= Dataset content =
[Start of Attachment]

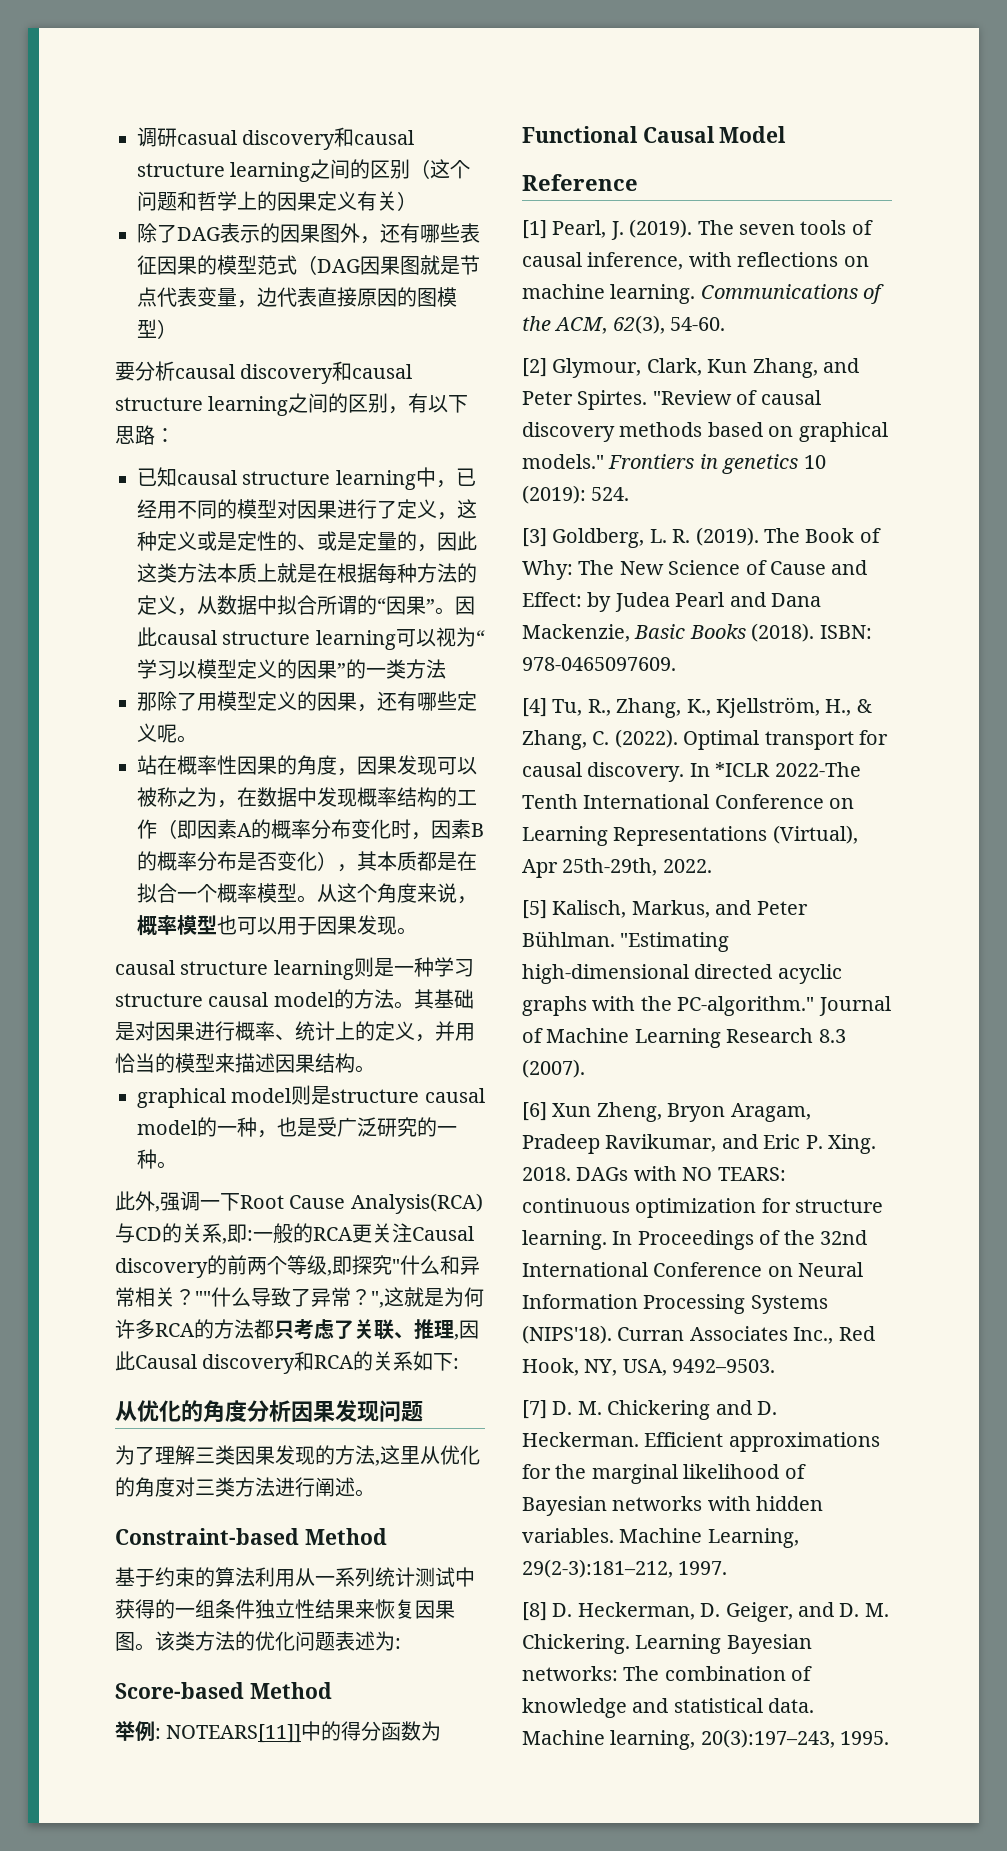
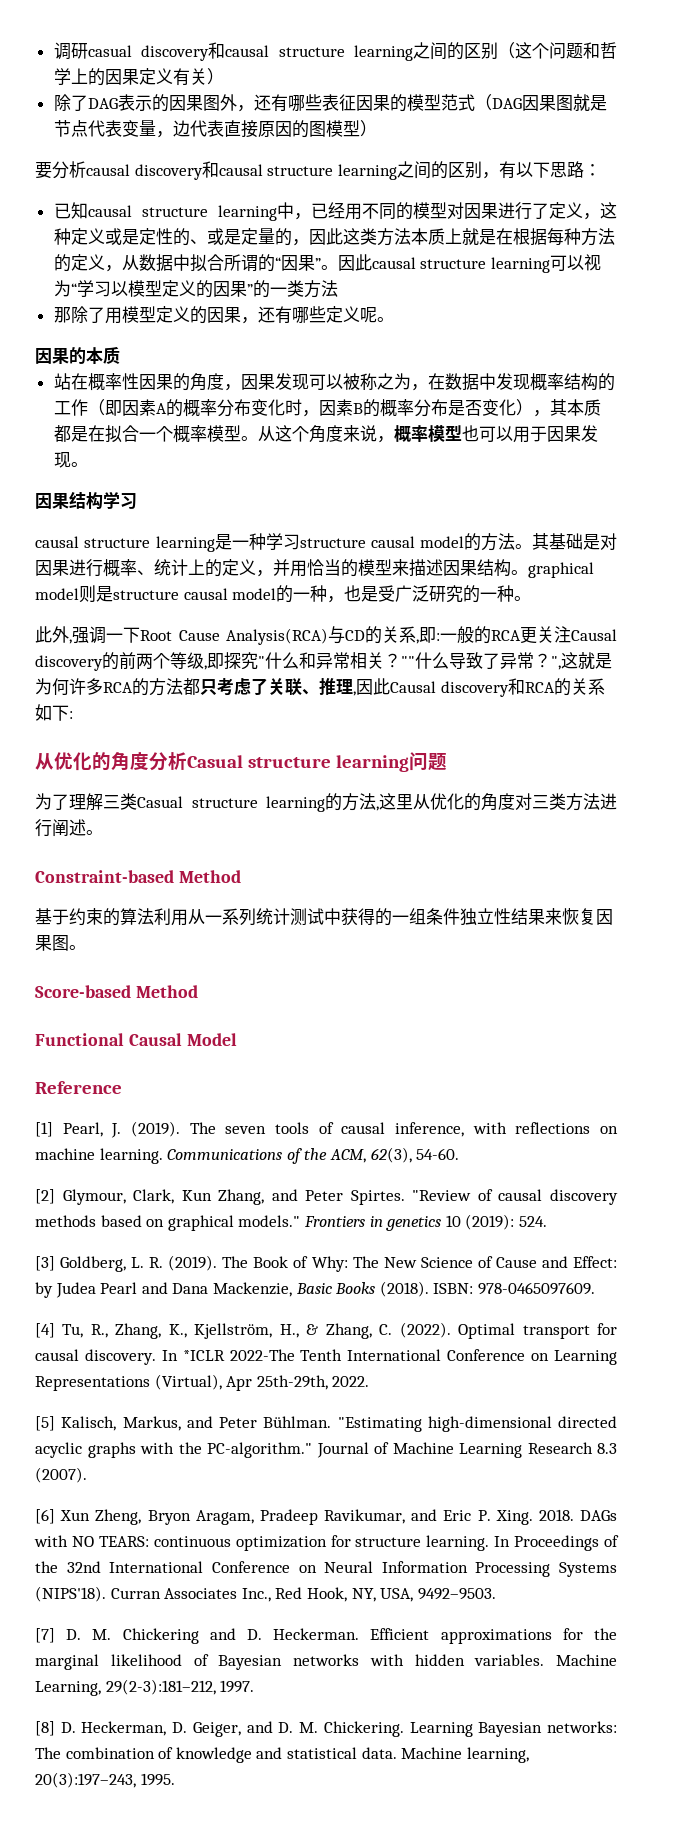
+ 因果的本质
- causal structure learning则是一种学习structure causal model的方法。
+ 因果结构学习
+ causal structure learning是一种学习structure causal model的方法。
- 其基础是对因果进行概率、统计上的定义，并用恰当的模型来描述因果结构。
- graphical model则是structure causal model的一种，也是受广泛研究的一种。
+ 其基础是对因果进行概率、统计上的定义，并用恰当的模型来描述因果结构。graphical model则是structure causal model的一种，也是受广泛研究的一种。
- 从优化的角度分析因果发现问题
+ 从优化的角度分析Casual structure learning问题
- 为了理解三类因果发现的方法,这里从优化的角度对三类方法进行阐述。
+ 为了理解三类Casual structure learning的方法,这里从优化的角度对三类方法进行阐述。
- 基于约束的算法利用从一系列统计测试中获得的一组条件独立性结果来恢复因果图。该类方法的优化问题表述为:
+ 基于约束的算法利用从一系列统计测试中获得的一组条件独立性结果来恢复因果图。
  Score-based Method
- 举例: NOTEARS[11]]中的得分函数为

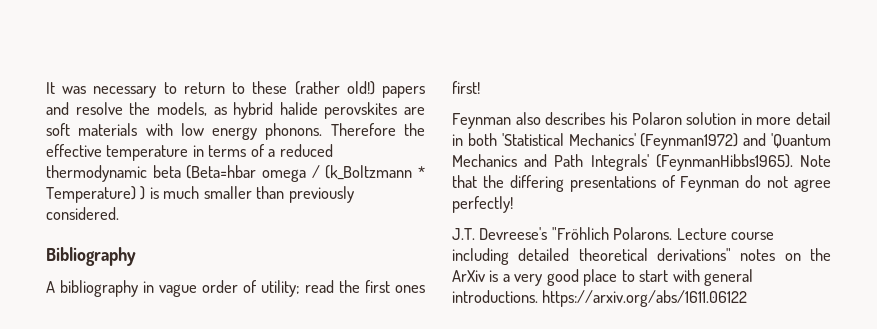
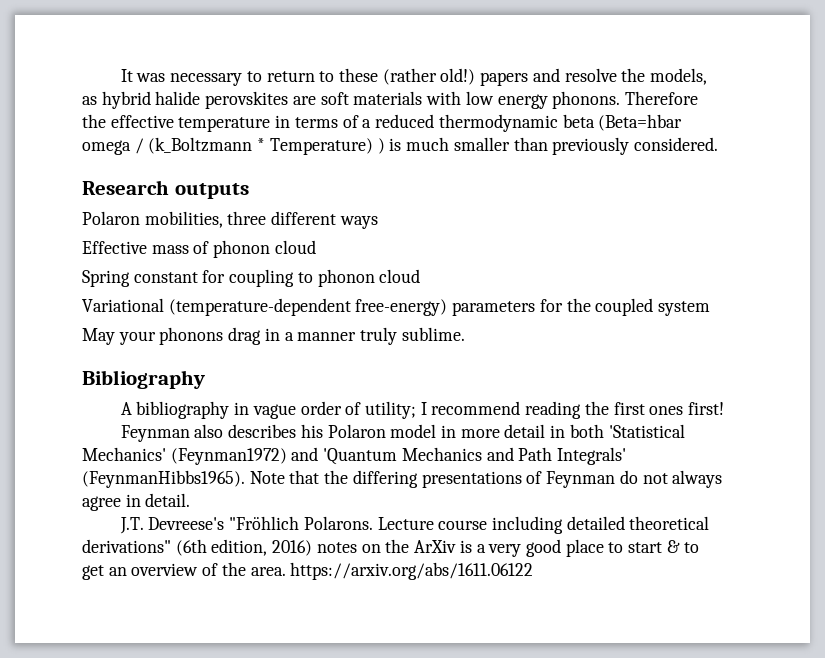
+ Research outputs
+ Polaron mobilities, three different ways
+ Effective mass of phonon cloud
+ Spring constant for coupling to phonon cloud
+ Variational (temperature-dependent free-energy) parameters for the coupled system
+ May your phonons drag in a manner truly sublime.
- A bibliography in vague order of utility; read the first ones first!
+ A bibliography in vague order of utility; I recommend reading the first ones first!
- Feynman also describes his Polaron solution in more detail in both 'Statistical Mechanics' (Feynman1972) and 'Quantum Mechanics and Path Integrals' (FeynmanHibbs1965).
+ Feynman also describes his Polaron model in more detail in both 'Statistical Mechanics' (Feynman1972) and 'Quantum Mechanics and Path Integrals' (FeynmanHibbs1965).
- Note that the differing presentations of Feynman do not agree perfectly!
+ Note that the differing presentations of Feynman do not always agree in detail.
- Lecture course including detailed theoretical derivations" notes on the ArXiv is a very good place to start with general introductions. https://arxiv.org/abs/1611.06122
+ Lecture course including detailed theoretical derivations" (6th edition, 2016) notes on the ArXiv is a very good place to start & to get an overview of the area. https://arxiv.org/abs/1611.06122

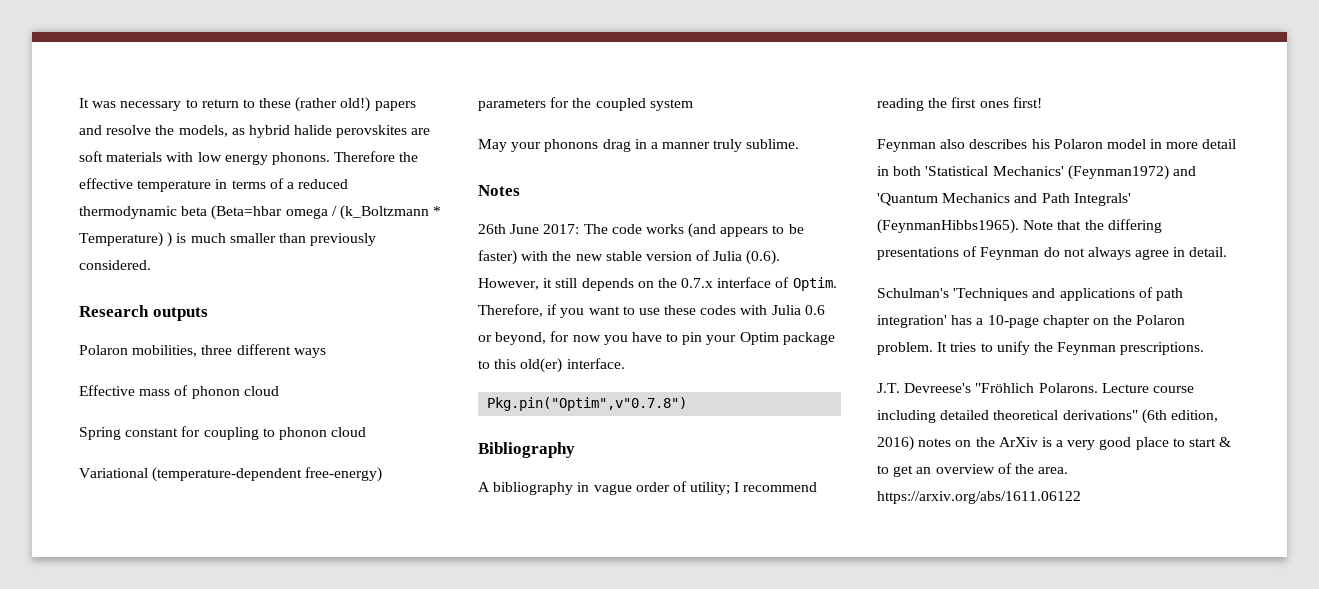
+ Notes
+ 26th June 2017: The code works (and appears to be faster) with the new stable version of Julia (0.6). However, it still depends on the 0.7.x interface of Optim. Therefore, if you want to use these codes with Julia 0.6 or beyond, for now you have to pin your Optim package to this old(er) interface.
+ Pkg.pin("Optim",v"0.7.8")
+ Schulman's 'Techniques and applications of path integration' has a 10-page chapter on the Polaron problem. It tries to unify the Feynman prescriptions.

[End of Attachment]

= Assignment =
From the listing above, copy out each line where the word "Integrals" appears.

= Answer to this problem =
- Feynman also describes his Polaron solution in more detail in both 'Statistical Mechanics' (Feynman1972) and 'Quantum Mechanics and Path Integrals' (FeynmanHibbs1965).
+ Feynman also describes his Polaron model in more detail in both 'Statistical Mechanics' (Feynman1972) and 'Quantum Mechanics and Path Integrals' (FeynmanHibbs1965).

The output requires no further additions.